[WHAT NEEDS TO BE DONE]
Could you please repeat the entries below word for word, with the images left out?

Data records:
# # # # # # #

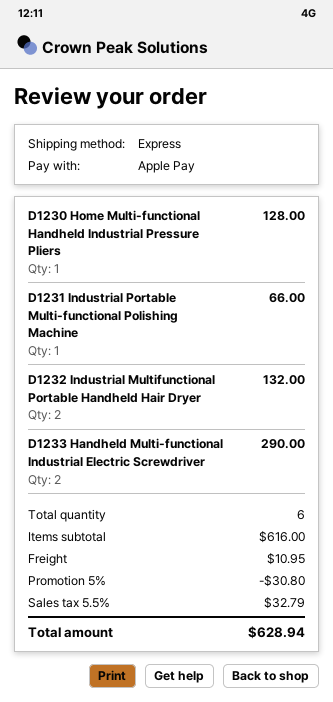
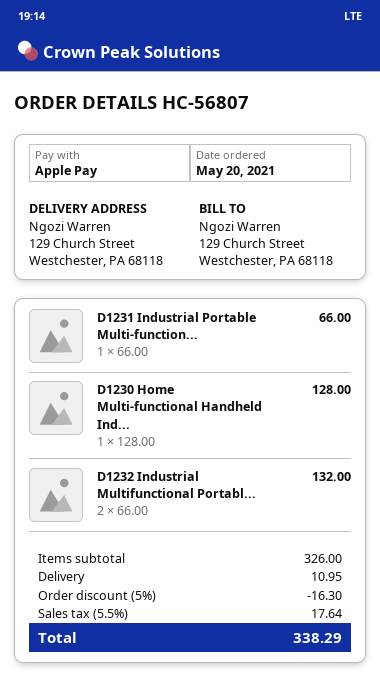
D1233 Handheld Multi-functional Industrial Electric Screwdriver: 2 for 290.00 -> none
subtotal: 616.00 -> 326.00
discount: 5% = 30.80 -> 5% = 16.30
tax: 5.5% = 32.79 -> 5.5% = 17.64
total: 628.94 -> 338.29

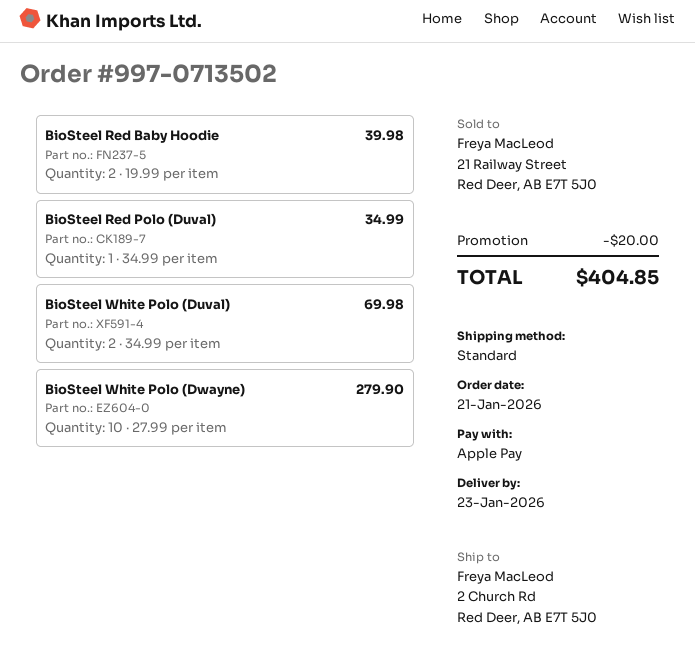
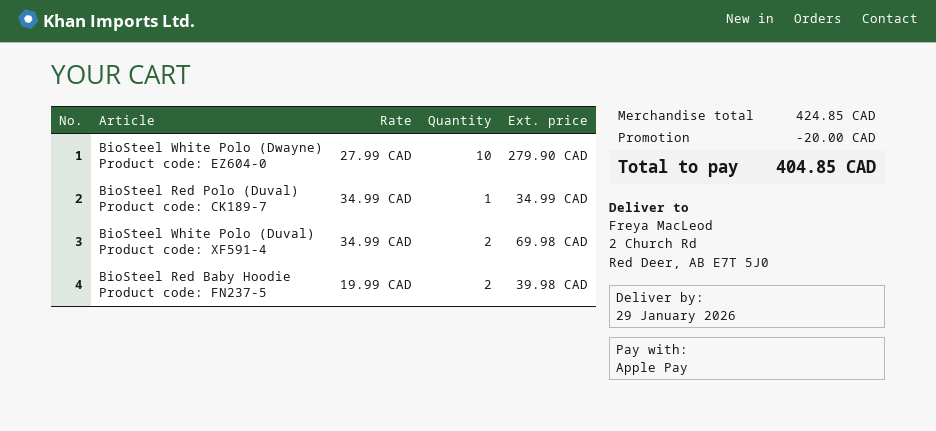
delivery date: 2026-01-23 -> 2026-01-29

# # # # # # #

[SOLUTION TO THE PROBLEM]
D1233 Handheld Multi-functional Industrial Electric Screwdriver: 2 for 290.00 -> none
subtotal: 616.00 -> 326.00
discount: 5% = 30.80 -> 5% = 16.30
tax: 5.5% = 32.79 -> 5.5% = 17.64
total: 628.94 -> 338.29

delivery date: 2026-01-23 -> 2026-01-29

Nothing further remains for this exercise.